Urbach argues that the growth in private-paid surgeries worsens wait lists by luring medical staff away from public hospitals.
"It increases wait times for the rest of the people who are still in the public system because of the loss of resources from that public system into the private system," said Urbach in an interview.
He says governments should not be looking to the private sector to shorten surgical wait lists, but could achieve the same goal by better investing in public hospitals.
As evidence, Urbach gestures at the location of his interview: a state-of-the art operating room, not in use for surgery on a weekday morning, because medical staff aren't available.
"If the hospital had funding, if this hospital had staffing, it could be used to provide all sorts of surgical procedures," he said.
'No way I could afford ... that'
The growth in private surgical clinics leaves Saskatchewan resident Vicki Macdonald, 59, worried for the future of the health system. In the birthplace of Canadian medicare, Macdonald spent two years waiting for knee surgery.
"I got slower and slower in my walking," said Macdonald in an interview at her home in Kronau, Sask.
"When you are in that much pain, it really takes a toll on your emotional and mental well-being."
She found out that people were shortening their waits by paying for their surgeries in private clinics outside the province, but dismissed the idea for herself.
"There is no way I could afford to do something like that," Macdonald said. "Those that can afford it can get it, and then we who need it just as bad are getting left behind."

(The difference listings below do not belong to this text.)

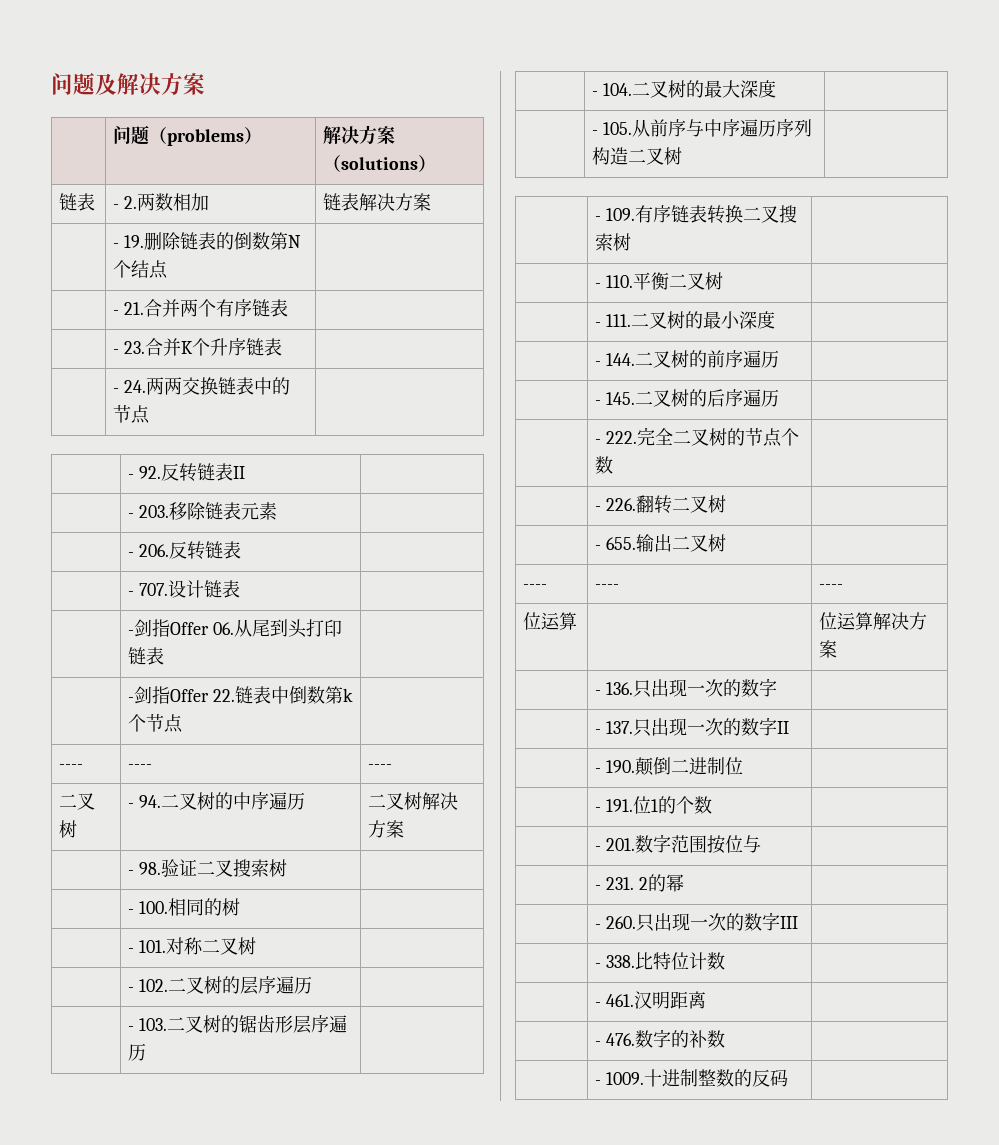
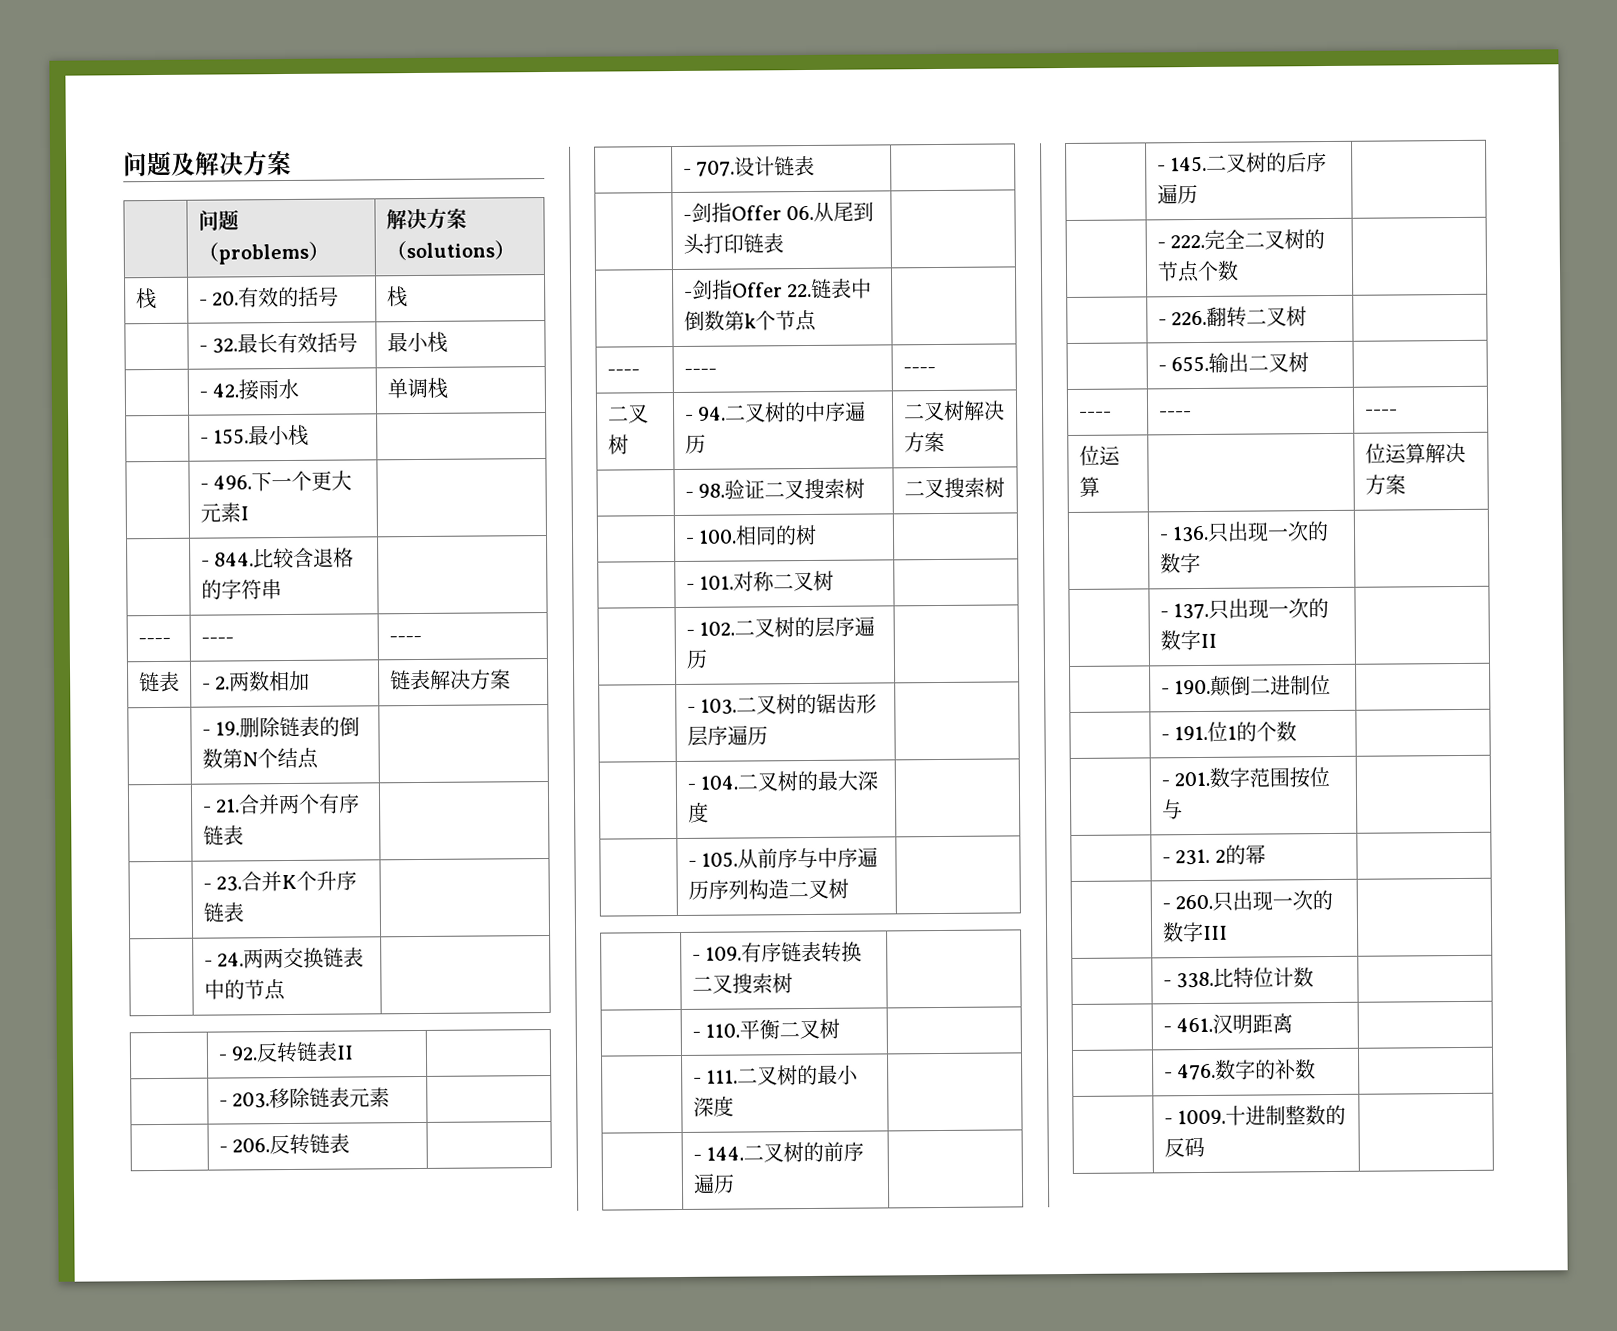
+ 栈 | - 20.有效的括号 | 栈
+ | - 32.最长有效括号 | 最小栈
+ | - 42.接雨水 | 单调栈
+ | - 155.最小栈 |
+ | - 496.下一个更大元素I |
+ | - 844.比较含退格的字符串 |
+ ---- | ---- | ----
- | - 98.验证二叉搜索树 |
+ | - 98.验证二叉搜索树 | 二叉搜索树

Urbach says the apparent rise in people willing to pay privately for surgeries saddens him.
"What it tells me is we're not addressing the needs of the population. We should be able to provide the services that people need in a reasonable time frame," Urbach said.
"What we need to do is create the types of system changes so that people aren't driven to pay out of pocket or seek out two-tiered care."
The only jurisdiction where residents can opt for private surgery without leaving the province is Quebec, a result of a 2005 Supreme Court of Canada ruling that applies strictly to the Quebec health system.
In British Columbia, Dr. Brian Day has attempted to persuade courts that patients should have the right to pay for private care when wait times in the public system are too long.
Day, owner of the private Cambie Surgery Centre, lost at the B.C. Court of Appeal in July 2022 and is asking the Supreme Court of Canada to consider his case.